**REQUIREMENT**
Every line from the top of the records through the one bearing "Corgi Pile-DarkNext Level" is to be reproduced exactly, and pictures are to be left out.

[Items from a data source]
- Opening Delimiter -

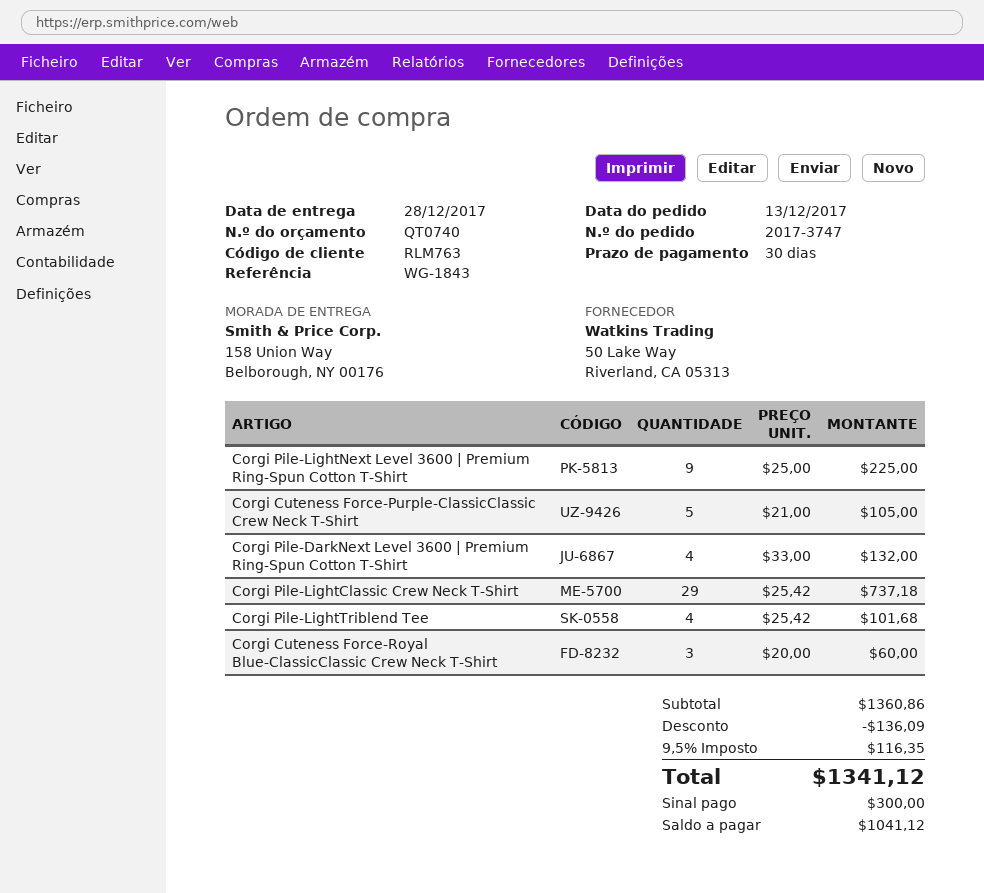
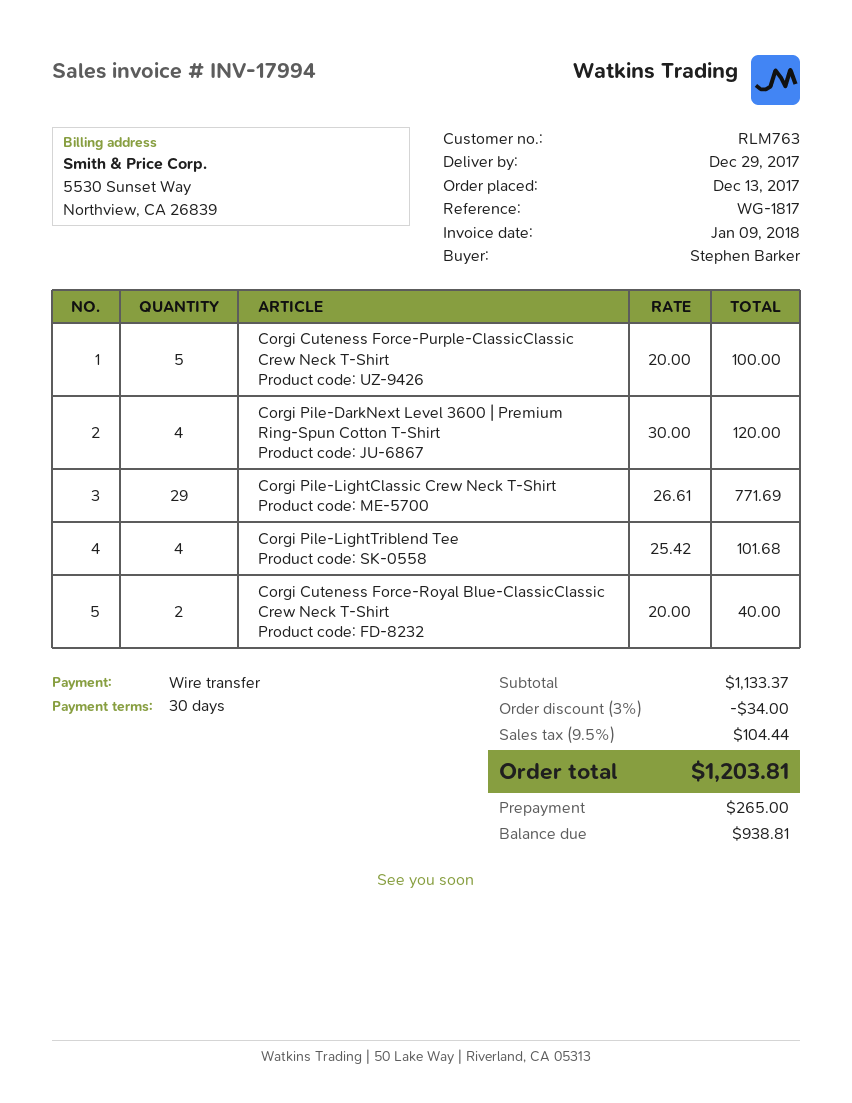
delivery date: 2017-12-28 -> 2017-12-29
reference: WG-1843 -> WG-1817
Corgi Pile-LightNext Level 3600 | Premium Ring-Spun Cotton T-Shirt: 9 x 25.00 = 225.00 -> none
Corgi Cuteness Force-Purple-ClassicClassic Crew Neck T-Shirt: 5 x 21.00 = 105.00 -> 5 x 20.00 = 100.00
Corgi Pile-DarkNext Level 3600 | Premium Ring-Spun Cotton T-Shirt: 4 x 33.00 = 132.00 -> 4 x 30.00 = 120.00
Corgi Pile-LightClassic Crew Neck T-Shirt: 29 x 25.42 = 737.18 -> 29 x 26.61 = 771.69
Corgi Cuteness Force-Royal Blue-ClassicClassic Crew Neck T-Shirt: 3 x 20.00 = 60.00 -> 2 x 20.00 = 40.00
subtotal: 1360.86 -> 1133.37
discount: 136.09 -> 34.00
tax: 9.5% = 116.35 -> 9.5% = 104.44
total: 1341.12 -> 1203.81
deposit: 300.00 -> 265.00
balance: 1041.12 -> 938.81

- Closing Delimiter -

**TASK RESPONSE**
delivery date: 2017-12-28 -> 2017-12-29
reference: WG-1843 -> WG-1817
Corgi Pile-LightNext Level 3600 | Premium Ring-Spun Cotton T-Shirt: 9 x 25.00 = 225.00 -> none
Corgi Cuteness Force-Purple-ClassicClassic Crew Neck T-Shirt: 5 x 21.00 = 105.00 -> 5 x 20.00 = 100.00
Corgi Pile-DarkNext Level 3600 | Premium Ring-Spun Cotton T-Shirt: 4 x 33.00 = 132.00 -> 4 x 30.00 = 120.00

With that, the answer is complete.